● **The task**
What you return should match the data below exactly, with no pictures in it.

● **Given information**
▼
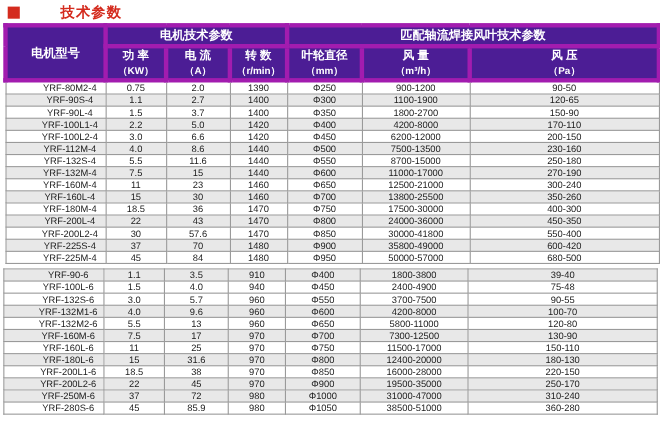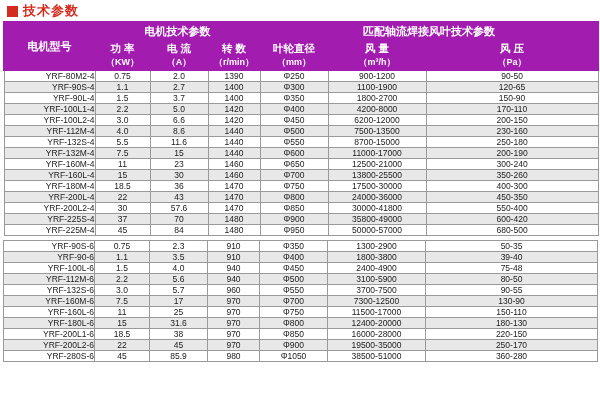--- a/index.html
+++ b/index.html
@@ -8,7 +8,7 @@
 
   .title-row { display: flex; align-items: center; gap: 5px; padding: 4px 0 3px 7px; height: 21px; }
   .title-sq { width: 11px; height: 11px; background: #d42b1e; display: inline-block; }
-  .title-text { color: #d42b1e; font-size: 13px; font-weight: bold; letter-spacing: 1px; }
+  .title-text { color: #d42b1e; font-size: 13px; font-weight: bold; letter-spacing: 1px; margin-left: 32px; }
 
   table { border-collapse: collapse; table-layout: fixed; width: 594px; margin-left: 3px; }
   col.c-model { width: 91px; }

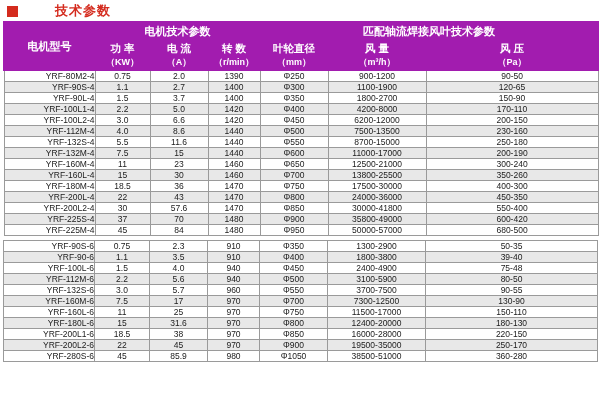--- a/index.html
+++ b/index.html
@@ -20,8 +20,8 @@
   col.c-press { width: 172px; }
 
   thead th {
-    background: #a21caf; color: #ffffff; font-weight: bold;
-    border: 2px solid #a21caf; vertical-align: middle;
+    background: #4c1d95; color: #ffffff; font-weight: bold;
+    border: 4px solid #a21caf; vertical-align: middle;
   }
   .th-group { font-size: 11px; height: 19px; line-height: 13px; }
   .th-sub { font-size: 10.5px; height: 26px; margin-left: 32px; }

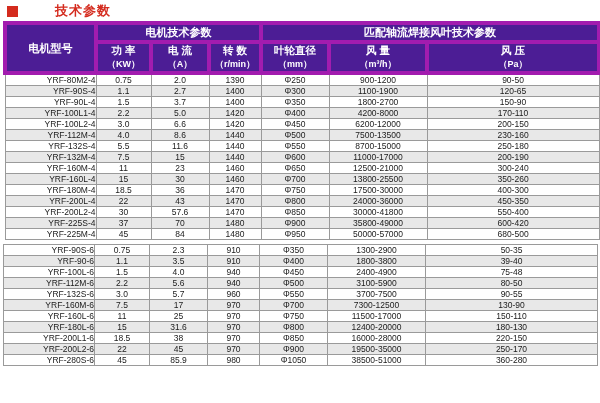--- a/index.html
+++ b/index.html
@@ -33,7 +33,7 @@
     font-size: 8.5px; color: #1a1a1a; text-align: center;
     padding: 0; white-space: nowrap; overflow: hidden;
   }
-  tbody td.model { text-align: right; padding-left: 26px; }
+  tbody td.model { text-align: center; padding-left: 26px; }
   tbody tr.alt td { background: #e8e8e8; }
   .group-table { margin-top: 0; }
   .group-gap { height: 4px; }

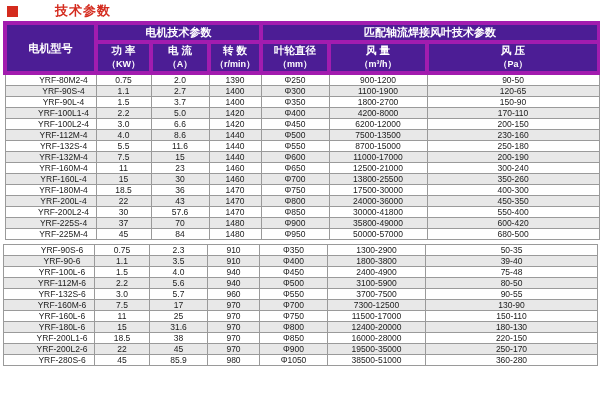--- a/index.html
+++ b/index.html
@@ -162,7 +162,7 @@
           <td>1440</td>
           <td>Φ600</td>
           <td>11000-17000</td>
-          <td>200-190</td>
+          <td>270-190</td>
         </tr>
         <tr>
           <td class="model">YRF-160M-4</td>

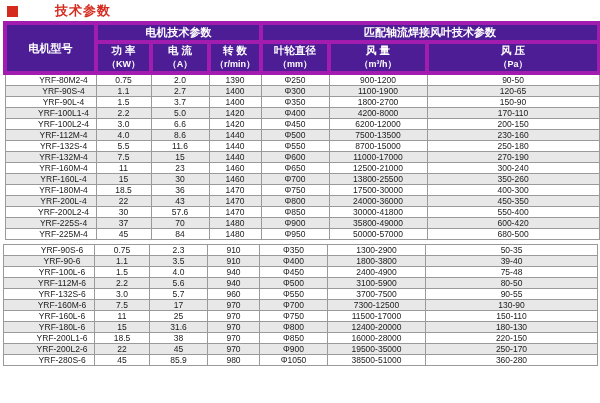--- a/index.html
+++ b/index.html
@@ -243,15 +243,6 @@
         <col class="c-press">
     </colgroup>
     <tbody id="tbody-2">
-        <tr>
-          <td class="model">YRF-90S-6</td>
-          <td>0.75</td>
-          <td>2.3</td>
-          <td>910</td>
-          <td>Φ350</td>
-          <td>1300-2900</td>
-          <td>50-35</td>
-        </tr>
         <tr class="alt">
           <td class="model">YRF-90-6</td>
           <td>1.1</td>

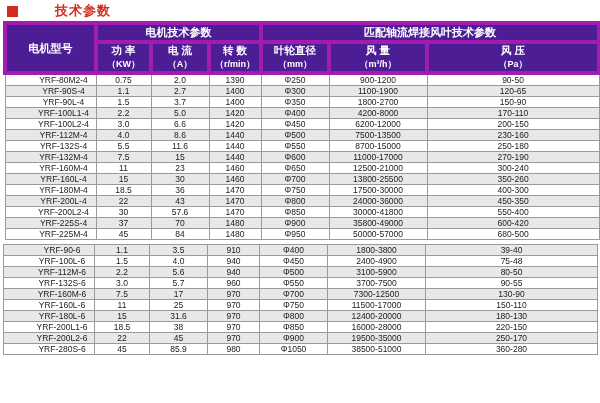--- a/index.html
+++ b/index.html
@@ -261,15 +261,6 @@
           <td>2400-4900</td>
           <td>75-48</td>
         </tr>
-        <tr class="alt">
-          <td class="model">YRF-112M-6</td>
-          <td>2.2</td>
-          <td>5.6</td>
-          <td>940</td>
-          <td>Φ500</td>
-          <td>3100-5900</td>
-          <td>80-50</td>
-        </tr>
         <tr>
           <td class="model">YRF-132S-6</td>
           <td>3.0</td>

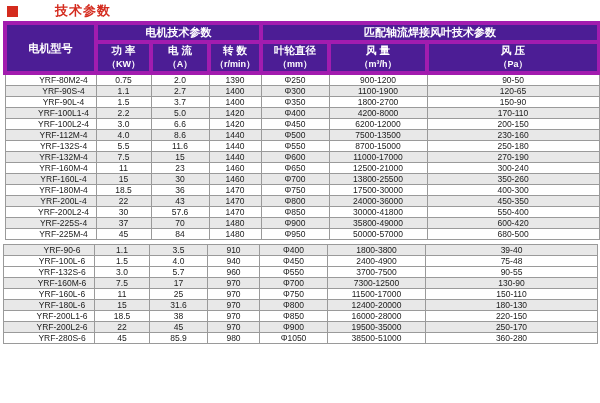--- a/index.html
+++ b/index.html
@@ -271,6 +271,15 @@
           <td>90-55</td>
         </tr>
         <tr class="alt">
+          <td class="model">YRF-132M1-6</td>
+          <td>4.0</td>
+          <td>9.6</td>
+          <td>960</td>
+          <td>Φ600</td>
+          <td>4200-8000</td>
+          <td>100-70</td>
+        </tr>
+        <tr class="alt">
           <td class="model">YRF-160M-6</td>
           <td>7.5</td>
           <td>17</td>

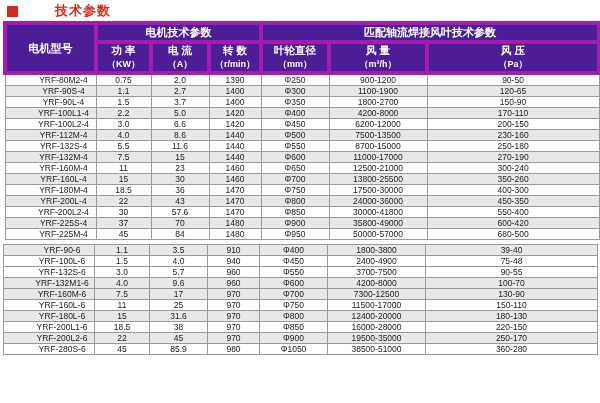--- a/index.html
+++ b/index.html
@@ -279,6 +279,15 @@
           <td>4200-8000</td>
           <td>100-70</td>
         </tr>
+        <tr>
+          <td class="model">YRF-132M2-6</td>
+          <td>5.5</td>
+          <td>13</td>
+          <td>960</td>
+          <td>Φ650</td>
+          <td>5800-11000</td>
+          <td>120-80</td>
+        </tr>
         <tr class="alt">
           <td class="model">YRF-160M-6</td>
           <td>7.5</td>

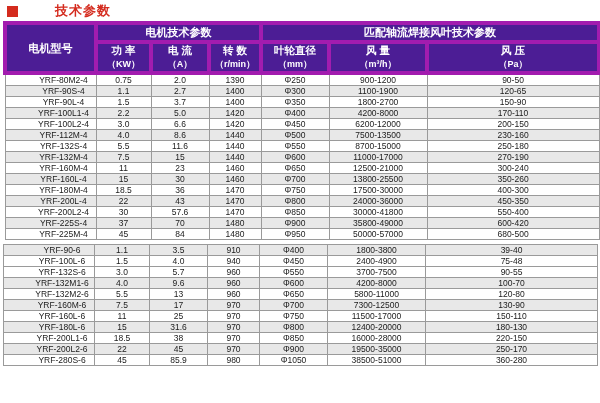--- a/index.html
+++ b/index.html
@@ -333,6 +333,15 @@
           <td>19500-35000</td>
           <td>250-170</td>
         </tr>
+        <tr class="alt">
+          <td class="model">YRF-250M-6</td>
+          <td>37</td>
+          <td>72</td>
+          <td>980</td>
+          <td>Φ1000</td>
+          <td>31000-47000</td>
+          <td>310-240</td>
+        </tr>
         <tr>
           <td class="model">YRF-280S-6</td>
           <td>45</td>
▲
● **Task result**
--- a/index.html
+++ b/index.html
@@ -8,7 +8,7 @@
 
   .title-row { display: flex; align-items: center; gap: 5px; padding: 4px 0 3px 7px; height: 21px; }
   .title-sq { width: 11px; height: 11px; background: #d42b1e; display: inline-block; }
-  .title-text { color: #d42b1e; font-size: 13px; font-weight: bold; letter-spacing: 1px; }
+  .title-text { color: #d42b1e; font-size: 13px; font-weight: bold; letter-spacing: 1px; margin-left: 32px; }
 
   table { border-collapse: collapse; table-layout: fixed; width: 594px; margin-left: 3px; }
   col.c-model { width: 91px; }

--- a/index.html
+++ b/index.html
@@ -20,8 +20,8 @@
   col.c-press { width: 172px; }
 
   thead th {
-    background: #a21caf; color: #ffffff; font-weight: bold;
-    border: 2px solid #a21caf; vertical-align: middle;
+    background: #4c1d95; color: #ffffff; font-weight: bold;
+    border: 4px solid #a21caf; vertical-align: middle;
   }
   .th-group { font-size: 11px; height: 19px; line-height: 13px; }
   .th-sub { font-size: 10.5px; height: 26px; margin-left: 32px; }

--- a/index.html
+++ b/index.html
@@ -33,7 +33,7 @@
     font-size: 8.5px; color: #1a1a1a; text-align: center;
     padding: 0; white-space: nowrap; overflow: hidden;
   }
-  tbody td.model { text-align: right; padding-left: 26px; }
+  tbody td.model { text-align: center; padding-left: 26px; }
   tbody tr.alt td { background: #e8e8e8; }
   .group-table { margin-top: 0; }
   .group-gap { height: 4px; }

--- a/index.html
+++ b/index.html
@@ -162,7 +162,7 @@
           <td>1440</td>
           <td>Φ600</td>
           <td>11000-17000</td>
-          <td>200-190</td>
+          <td>270-190</td>
         </tr>
         <tr>
           <td class="model">YRF-160M-4</td>

--- a/index.html
+++ b/index.html
@@ -243,15 +243,6 @@
         <col class="c-press">
     </colgroup>
     <tbody id="tbody-2">
-        <tr>
-          <td class="model">YRF-90S-6</td>
-          <td>0.75</td>
-          <td>2.3</td>
-          <td>910</td>
-          <td>Φ350</td>
-          <td>1300-2900</td>
-          <td>50-35</td>
-        </tr>
         <tr class="alt">
           <td class="model">YRF-90-6</td>
           <td>1.1</td>

--- a/index.html
+++ b/index.html
@@ -261,15 +261,6 @@
           <td>2400-4900</td>
           <td>75-48</td>
         </tr>
-        <tr class="alt">
-          <td class="model">YRF-112M-6</td>
-          <td>2.2</td>
-          <td>5.6</td>
-          <td>940</td>
-          <td>Φ500</td>
-          <td>3100-5900</td>
-          <td>80-50</td>
-        </tr>
         <tr>
           <td class="model">YRF-132S-6</td>
           <td>3.0</td>

--- a/index.html
+++ b/index.html
@@ -271,6 +271,15 @@
           <td>90-55</td>
         </tr>
         <tr class="alt">
+          <td class="model">YRF-132M1-6</td>
+          <td>4.0</td>
+          <td>9.6</td>
+          <td>960</td>
+          <td>Φ600</td>
+          <td>4200-8000</td>
+          <td>100-70</td>
+        </tr>
+        <tr class="alt">
           <td class="model">YRF-160M-6</td>
           <td>7.5</td>
           <td>17</td>

--- a/index.html
+++ b/index.html
@@ -279,6 +279,15 @@
           <td>4200-8000</td>
           <td>100-70</td>
         </tr>
+        <tr>
+          <td class="model">YRF-132M2-6</td>
+          <td>5.5</td>
+          <td>13</td>
+          <td>960</td>
+          <td>Φ650</td>
+          <td>5800-11000</td>
+          <td>120-80</td>
+        </tr>
         <tr class="alt">
           <td class="model">YRF-160M-6</td>
           <td>7.5</td>

--- a/index.html
+++ b/index.html
@@ -333,6 +333,15 @@
           <td>19500-35000</td>
           <td>250-170</td>
         </tr>
+        <tr class="alt">
+          <td class="model">YRF-250M-6</td>
+          <td>37</td>
+          <td>72</td>
+          <td>980</td>
+          <td>Φ1000</td>
+          <td>31000-47000</td>
+          <td>310-240</td>
+        </tr>
         <tr>
           <td class="model">YRF-280S-6</td>
           <td>45</td>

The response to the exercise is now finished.